━━ Available data ━━
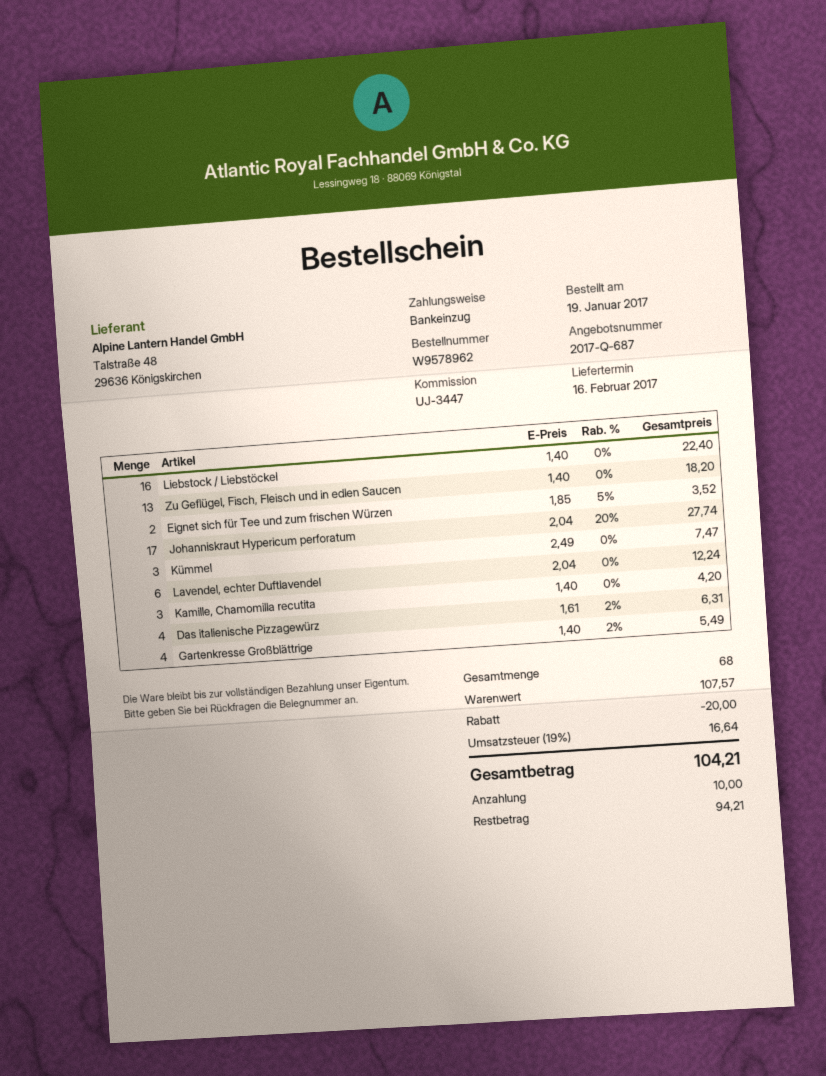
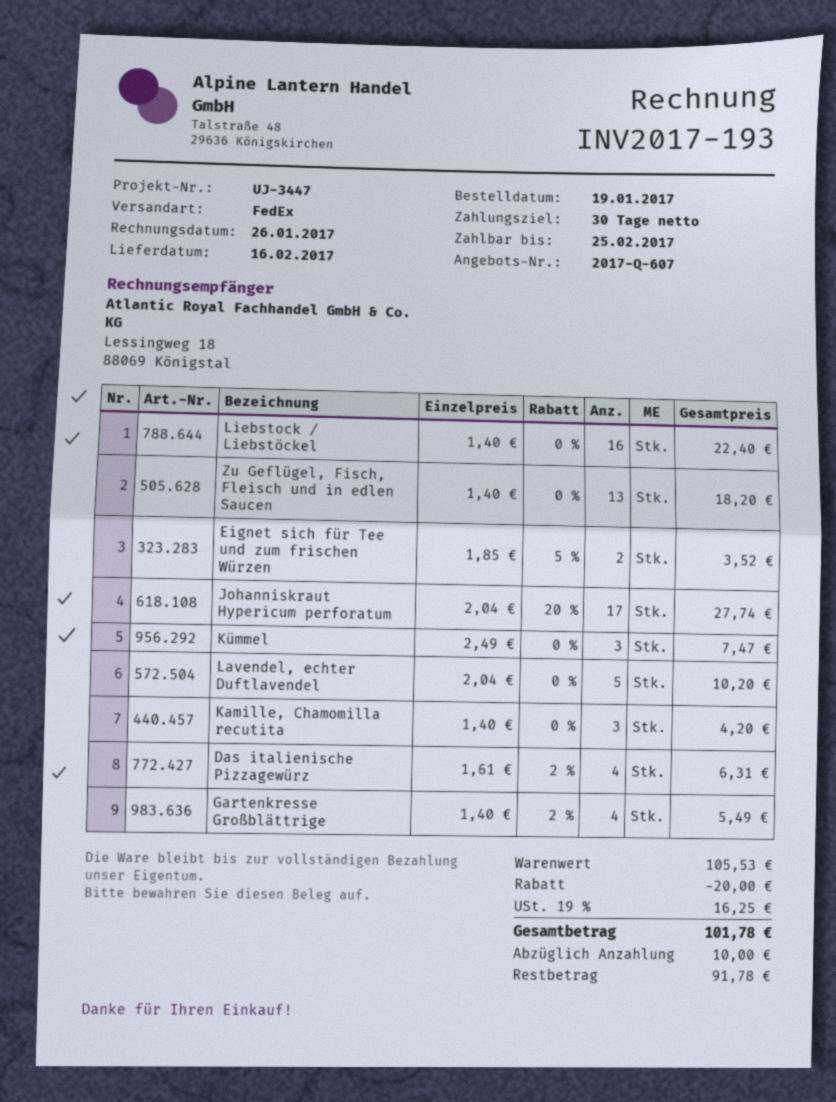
quote number: 2017-Q-687 -> 2017-Q-607
Lavendel, echter Duftlavendel: 6 x 2.04 = 12.24 -> 5 x 2.04 = 10.20
subtotal: 107.57 -> 105.53
tax: 19% = 16.64 -> 19% = 16.25
total: 104.21 -> 101.78
balance: 94.21 -> 91.78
━━━
→ **Work item**:
The required output is each line from the one with "tax: 19% = 16.64 -> 19% = 16.25" through the end of the material above, repeated exactly with both ends included.

→ **Result for this task**:
tax: 19% = 16.64 -> 19% = 16.25
total: 104.21 -> 101.78
balance: 94.21 -> 91.78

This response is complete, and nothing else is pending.